[Opening Given data section]

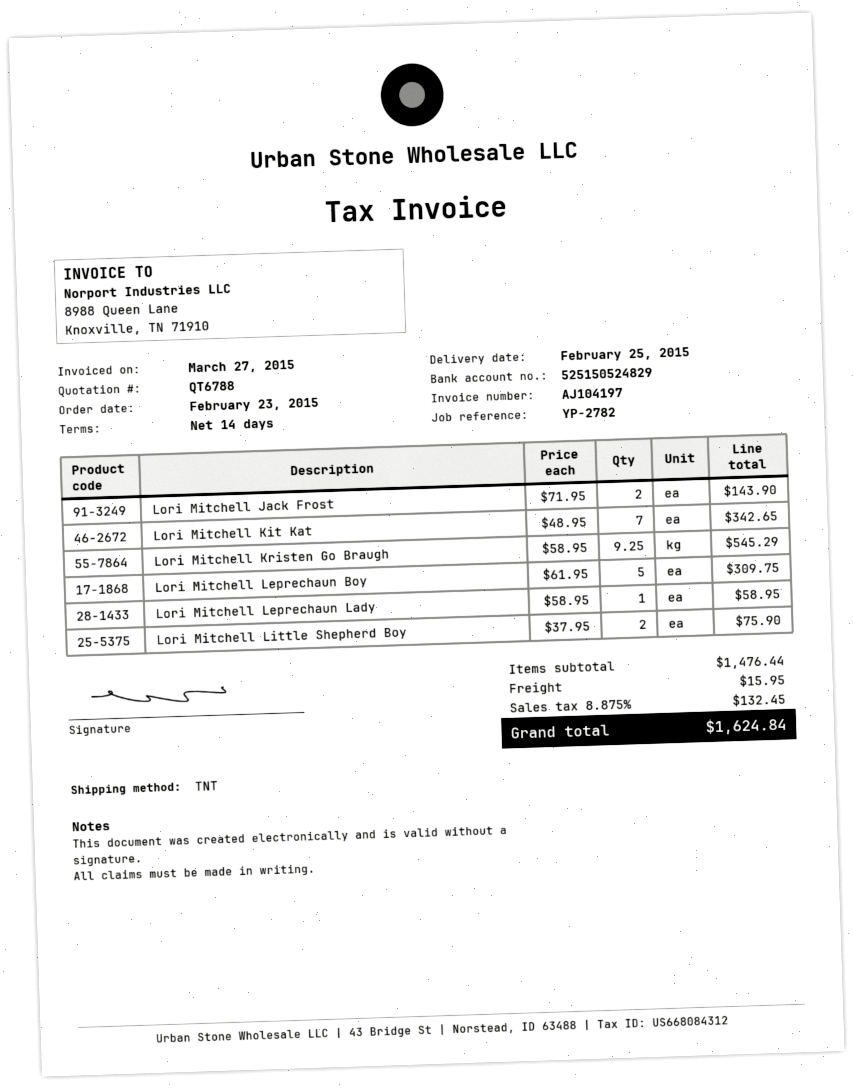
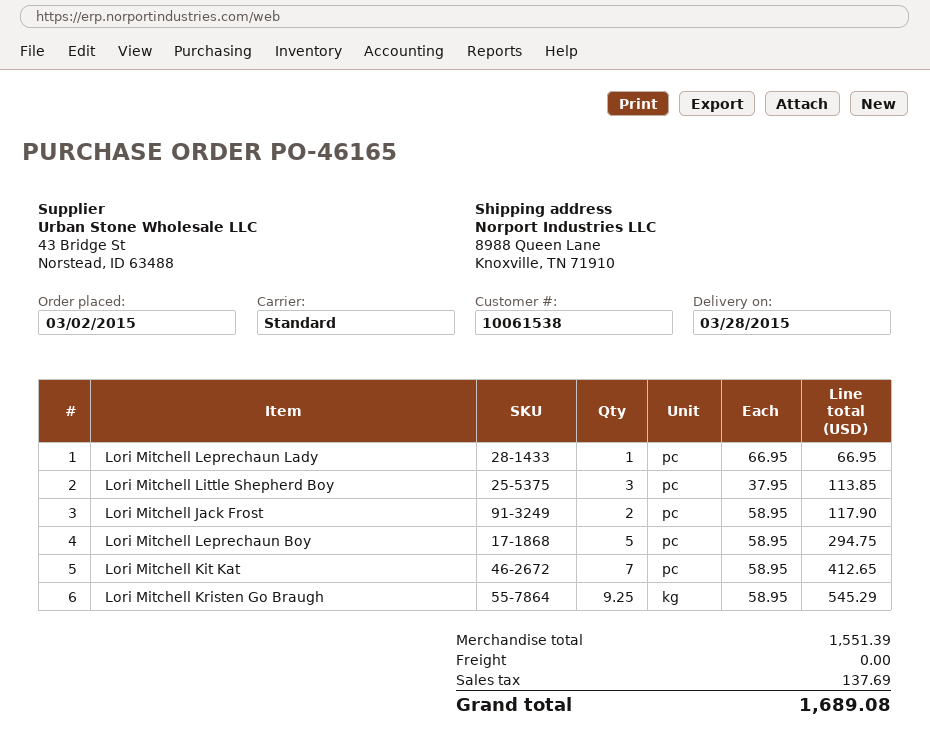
order date: 2015-02-23 -> 2015-03-02
delivery date: 2015-02-25 -> 2015-03-28
shipping method: TNT -> standard
Lori Mitchell Jack Frost: 2 x 71.95 = 143.90 -> 2 x 58.95 = 117.90
Lori Mitchell Kit Kat: 7 x 48.95 = 342.65 -> 7 x 58.95 = 412.65
Lori Mitchell Leprechaun Boy: 5 x 61.95 = 309.75 -> 5 x 58.95 = 294.75
Lori Mitchell Leprechaun Lady: 1 x 58.95 = 58.95 -> 1 x 66.95 = 66.95
Lori Mitchell Little Shepherd Boy: 2 x 37.95 = 75.90 -> 3 x 37.95 = 113.85
subtotal: 1476.44 -> 1551.39
shipping: 15.95 -> 0.00
tax: 132.45 -> 137.69
total: 1624.84 -> 1689.08

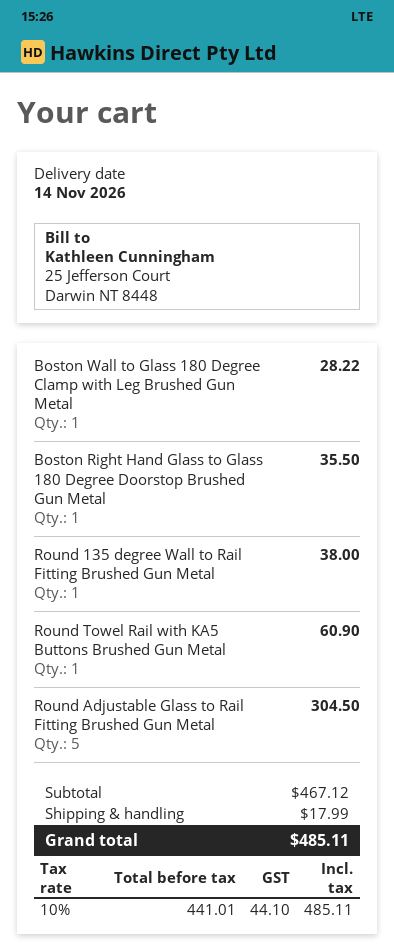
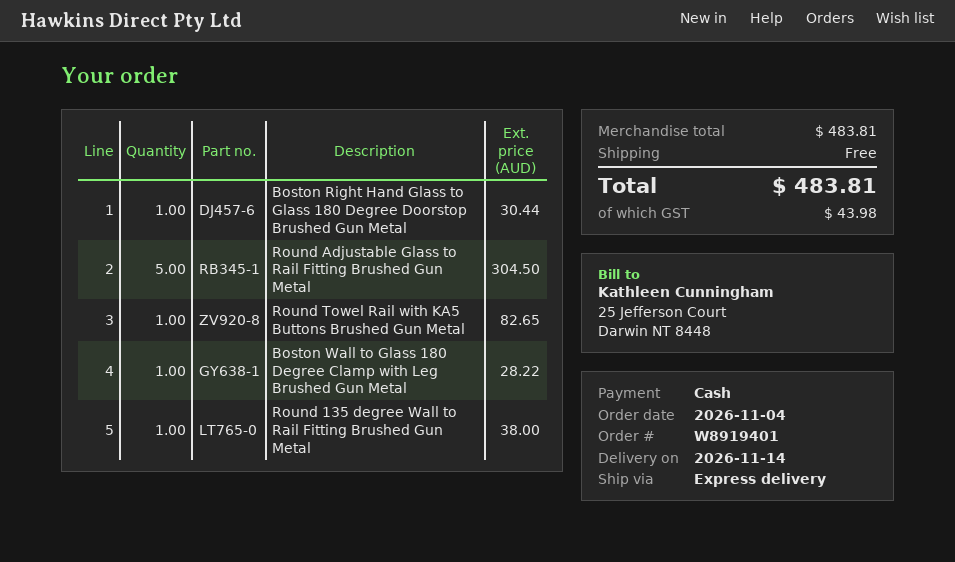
Boston Right Hand Glass to Glass 180 Degree Doorstop Brushed Gun Metal: 1 for 35.50 -> 1 for 30.44
Round Towel Rail with KA5 Buttons Brushed Gun Metal: 1 for 60.90 -> 1 for 82.65
subtotal: 467.12 -> 483.81
shipping: 17.99 -> 0.00
tax: 44.10 -> 43.98
total: 485.11 -> 483.81

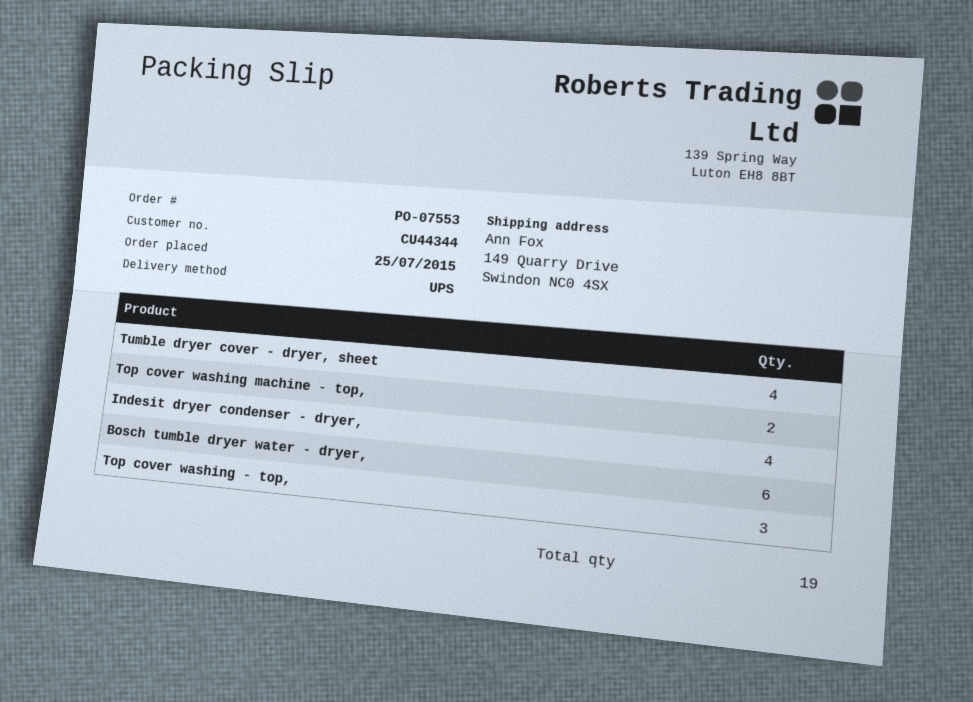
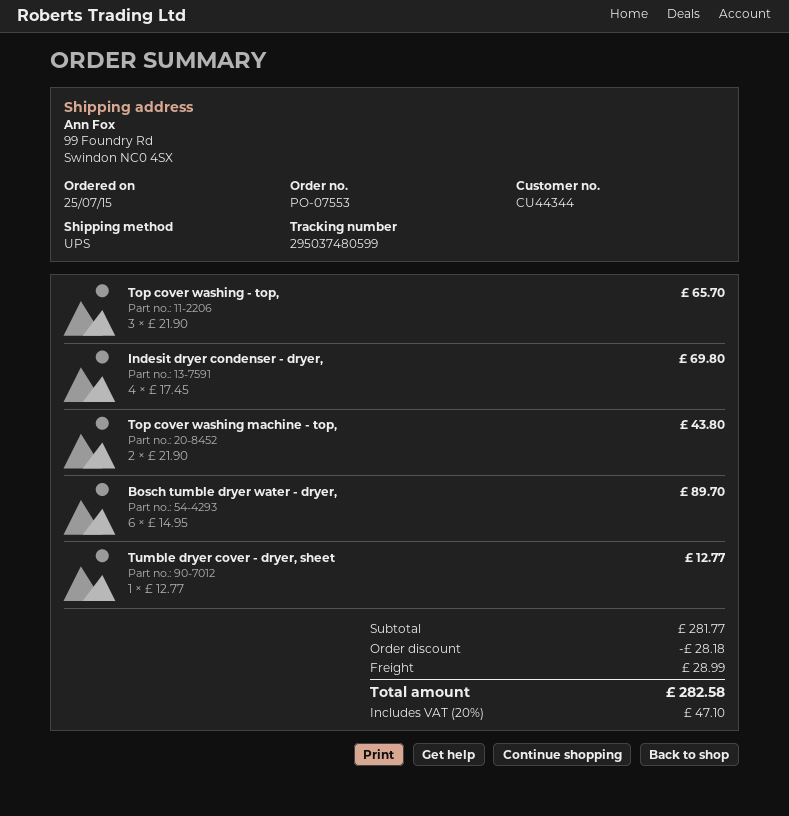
ship to: 149 Quarry Drive, Swindon NC0 4SX -> 99 Foundry Rd, Swindon NC0 4SX
Tumble dryer cover - dryer, sheet: 4 -> 1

[Closing Given data section]

▶ [Work to be completed]
Answer with the number alone: how many lines in the records include the word "Mitchell"?

▶ [Task output]
5